## Records to process
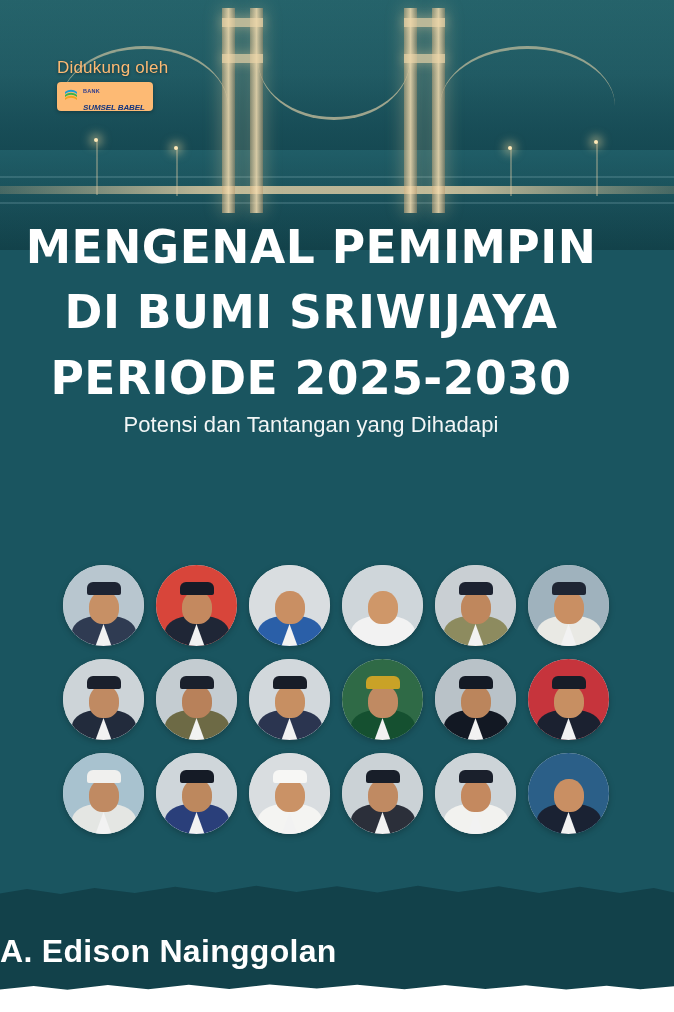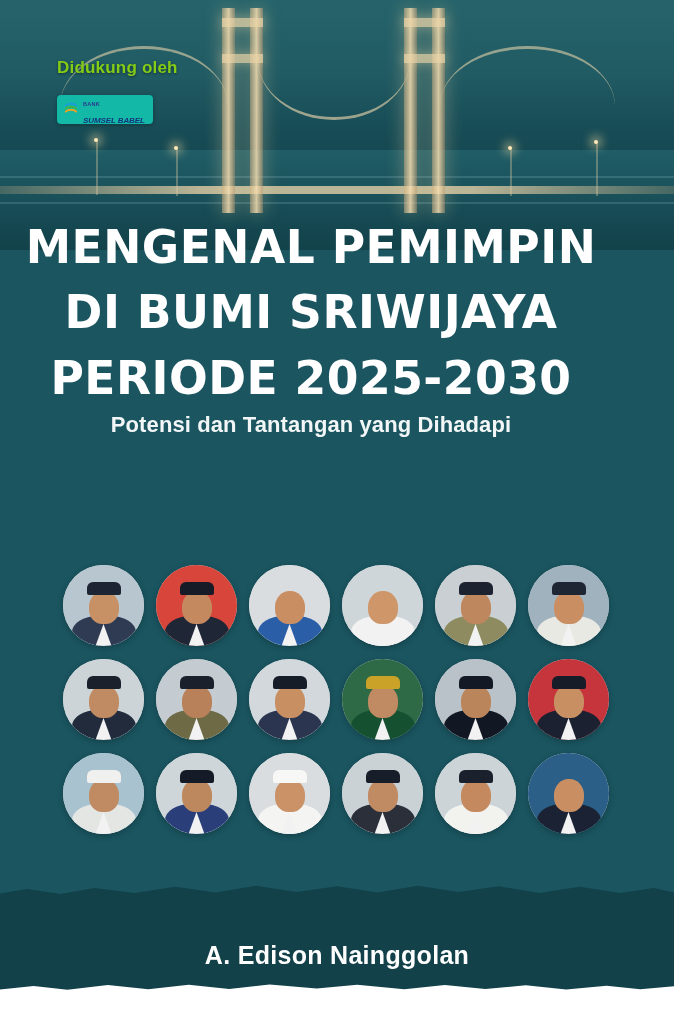--- a/index.html
+++ b/index.html
@@ -97,11 +97,11 @@
     z-index: 6;
   }
   .sponsor-label {
-    color: #84cc16;
+    color: #fdba74;
     font-size: 17px;
-    font-weight: bold;
+    font-weight: normal;
     letter-spacing: 0.2px;
-    margin-bottom: 17px;
+    margin-bottom: 4px;
     text-shadow: 0 1px 3px rgba(0,0,0,0.45);
   }
   .bank-chip {

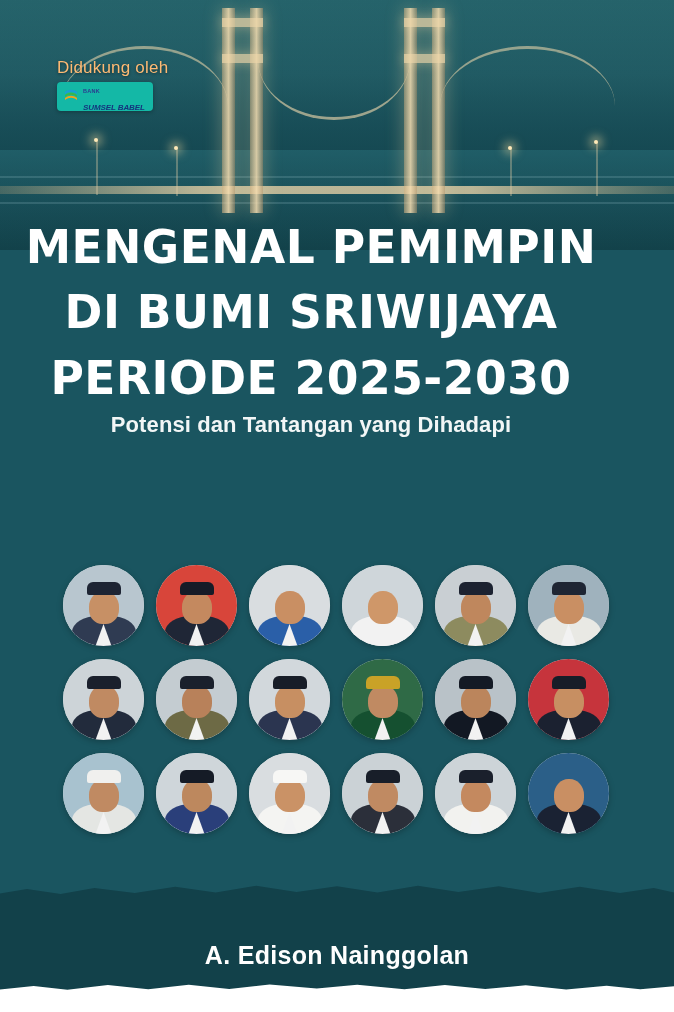--- a/index.html
+++ b/index.html
@@ -106,7 +106,7 @@
   }
   .bank-chip {
     width: 96px; height: 29px;
-    background: #14b8a6;
+    background: #fdba74;
     border-radius: 4px;
     display: flex;
     align-items: center;

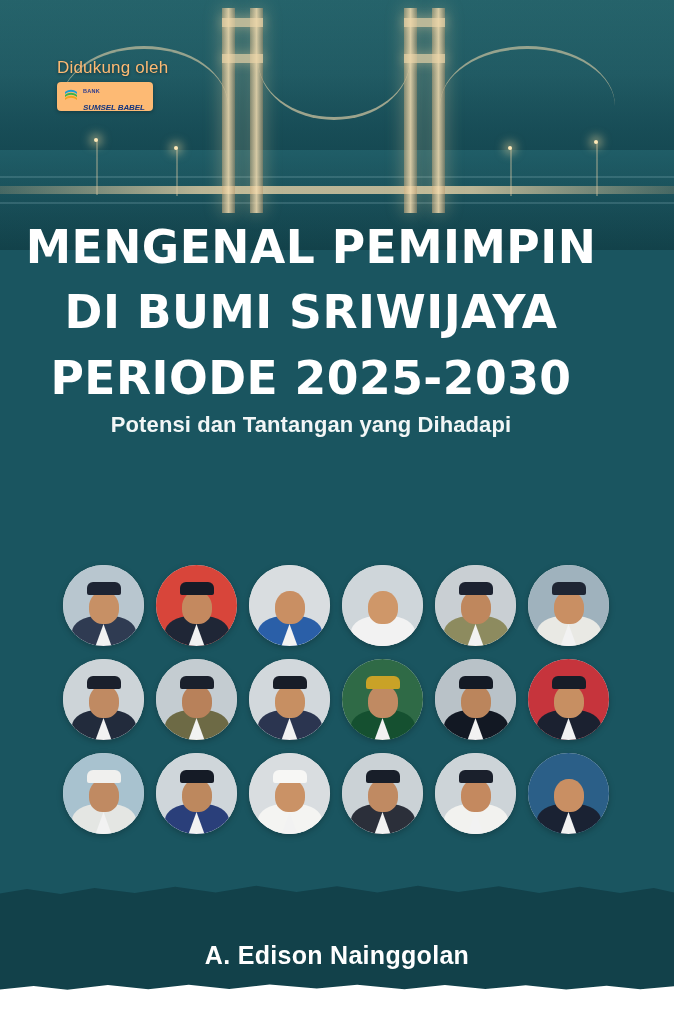--- a/index.html
+++ b/index.html
@@ -179,7 +179,7 @@
   .subtitle {
     color: #f2f6f6;
     font-size: 22px;
-    font-weight: 700;
+    font-weight: 400;
     letter-spacing: 0.1px;
   }
 

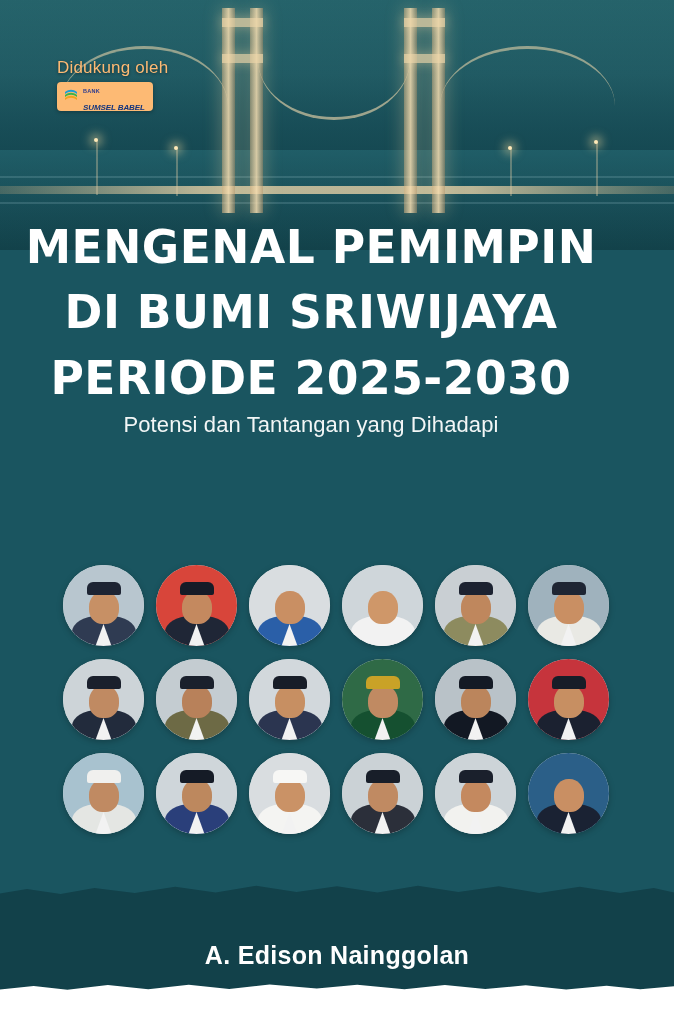--- a/index.html
+++ b/index.html
@@ -270,9 +270,9 @@
     position: absolute;
     left: 0; bottom: 42px;
     width: 674px;
-    text-align: center;
+    text-align: left;
     color: #ffffff;
-    font-size: 25px;
+    font-size: 32px;
     font-weight: bold;
     letter-spacing: 0.3px;
     z-index: 8;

## Task item
If a record holds a picture, leave the picture out, but copy everything else exactly.

## Completed task
--- a/index.html
+++ b/index.html
@@ -97,11 +97,11 @@
     z-index: 6;
   }
   .sponsor-label {
-    color: #84cc16;
+    color: #fdba74;
     font-size: 17px;
-    font-weight: bold;
+    font-weight: normal;
     letter-spacing: 0.2px;
-    margin-bottom: 17px;
+    margin-bottom: 4px;
     text-shadow: 0 1px 3px rgba(0,0,0,0.45);
   }
   .bank-chip {

--- a/index.html
+++ b/index.html
@@ -106,7 +106,7 @@
   }
   .bank-chip {
     width: 96px; height: 29px;
-    background: #14b8a6;
+    background: #fdba74;
     border-radius: 4px;
     display: flex;
     align-items: center;

--- a/index.html
+++ b/index.html
@@ -179,7 +179,7 @@
   .subtitle {
     color: #f2f6f6;
     font-size: 22px;
-    font-weight: 700;
+    font-weight: 400;
     letter-spacing: 0.1px;
   }
 

--- a/index.html
+++ b/index.html
@@ -270,9 +270,9 @@
     position: absolute;
     left: 0; bottom: 42px;
     width: 674px;
-    text-align: center;
+    text-align: left;
     color: #ffffff;
-    font-size: 25px;
+    font-size: 32px;
     font-weight: bold;
     letter-spacing: 0.3px;
     z-index: 8;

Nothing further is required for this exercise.